Oldtimerbesitzer können bei Erfüllen von bestimmten Voraussetzungen ein sogenanntes Rotes Kennzeichen zur wiederkehrenden Verwendung (Wechselkennzeichen) erhalten. An die Verwendung dieses Kennzeichens sind jedoch vom Gesetzgeber folgende Auflagen geknüpft:
- Teilnahme an Veranstaltungen, die der Darstellung von Oldtimern sowie der Pflege des kraftfahrzeugtechnischen Kulturgutes dienen
- An- und Abfahrten zu solchen Veranstaltungen
- Prüfungs-, Probe- und Überführungsfahrten
- Fahrten zum Zwecke der Reparatur und Wartung
Die Prämienberechnung richtet sich in der Kraftfahrt-Haftpflicht- und ggfs. Fahrzeug-Versicherung jeweils nach dem Fahrzeug mit der höchsten Prämie. Über diesen Vertrag sind dann alle anderen Oldtimer des Versicherungsnehmers ebenfalls Haftpflicht- und das jeweils mit dem roten Kennzeichen ausgestatteten Fahrzeug ggfs. Vollkasko versichert.
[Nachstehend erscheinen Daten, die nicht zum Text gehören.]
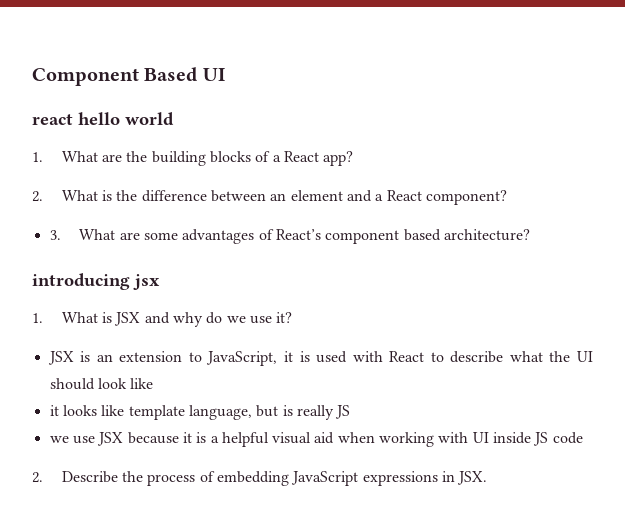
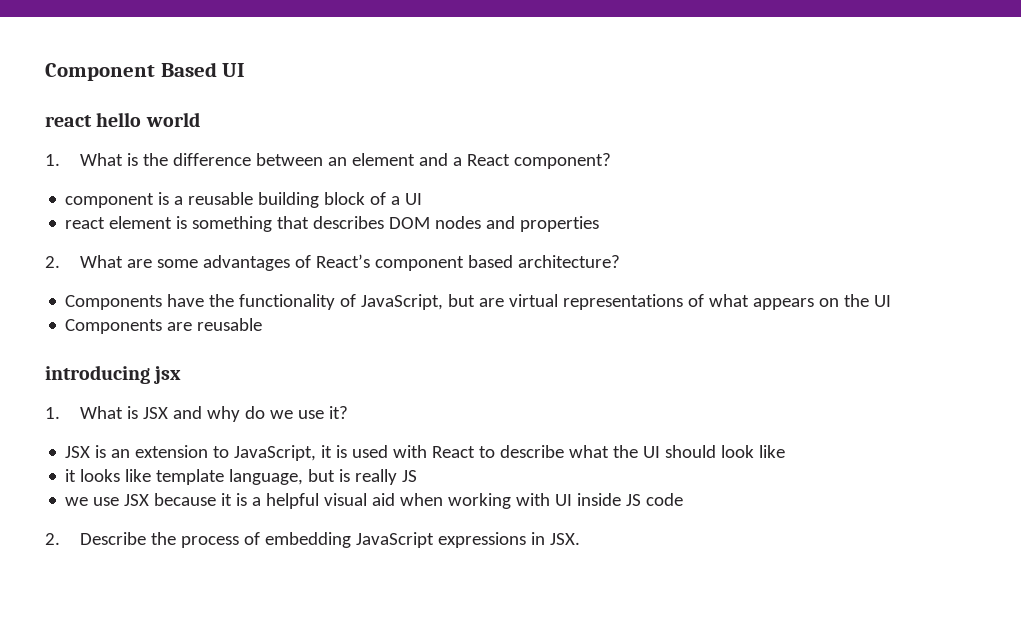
- 1. What are the building blocks of a React app?
- 2. What is the difference between an element and a React component?
+ 1. What is the difference between an element and a React component?
- 3. What are some advantages of React’s component based architecture?
+ component is a reusable building block of a UI
+ react element is something that describes DOM nodes and properties
+ 2. What are some advantages of React’s component based architecture?
+ Components have the functionality of JavaScript, but are virtual representations of what appears on the UI
+ Components are reusable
Voraussetzung für den Abschluss einer Fahrzeugvollversicherung ist jedoch, dass für die übrigen Fahrzeuge eine Fahrzeugteilversicherung abgeschlossen wird. Die Prämienberechnung dieser Fahrzeugteilversicherung richtet sich nach dem jeweiligen Marktwert des Oldtimers.
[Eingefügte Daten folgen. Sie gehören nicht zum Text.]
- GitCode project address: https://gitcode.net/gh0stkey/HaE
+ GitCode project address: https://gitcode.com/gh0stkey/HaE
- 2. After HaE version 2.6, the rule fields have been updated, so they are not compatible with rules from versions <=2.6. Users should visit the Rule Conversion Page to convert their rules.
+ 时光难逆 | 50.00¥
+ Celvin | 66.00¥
Bei Abschluss einer Fahrzeugteilversicherung wird für jedes Fahrzeug die Prämie entsprechend dem jeweiligen Marktwert berechnet. Die Prämien für die Kraftfahrt-Haftpflicht- und die Fahrzeugversicherung sind feste Einmalprämien und gelten für die Dauer eines Jahres. Die geringere Zulassungsdauer ist in der Prämienkalkulation berücksichtigt. Eine Prämienerstattung erfolgt nur, wenn das versicherte Fahrzeug verkauft oder endgültig abgemeldet wird.
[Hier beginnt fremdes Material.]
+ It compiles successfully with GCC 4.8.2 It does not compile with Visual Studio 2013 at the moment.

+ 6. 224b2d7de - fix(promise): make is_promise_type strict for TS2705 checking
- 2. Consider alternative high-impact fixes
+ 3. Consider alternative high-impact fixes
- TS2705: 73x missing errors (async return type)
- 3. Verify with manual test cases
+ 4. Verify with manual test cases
In der Kraftfahrt-Haftpflicht- und in der Fahrzeugvollversicherung wird kein Schadenfreiheitsrabatt gewährt bzw. angerechnet. Es kann auch kein Schadenfreiheitsrabatt durch unfallfreies Fahren erworben werden. Aus diesem Grund wird bei einem Versichererwechsel kein Schadenfreiheitsrabatt bestätigt.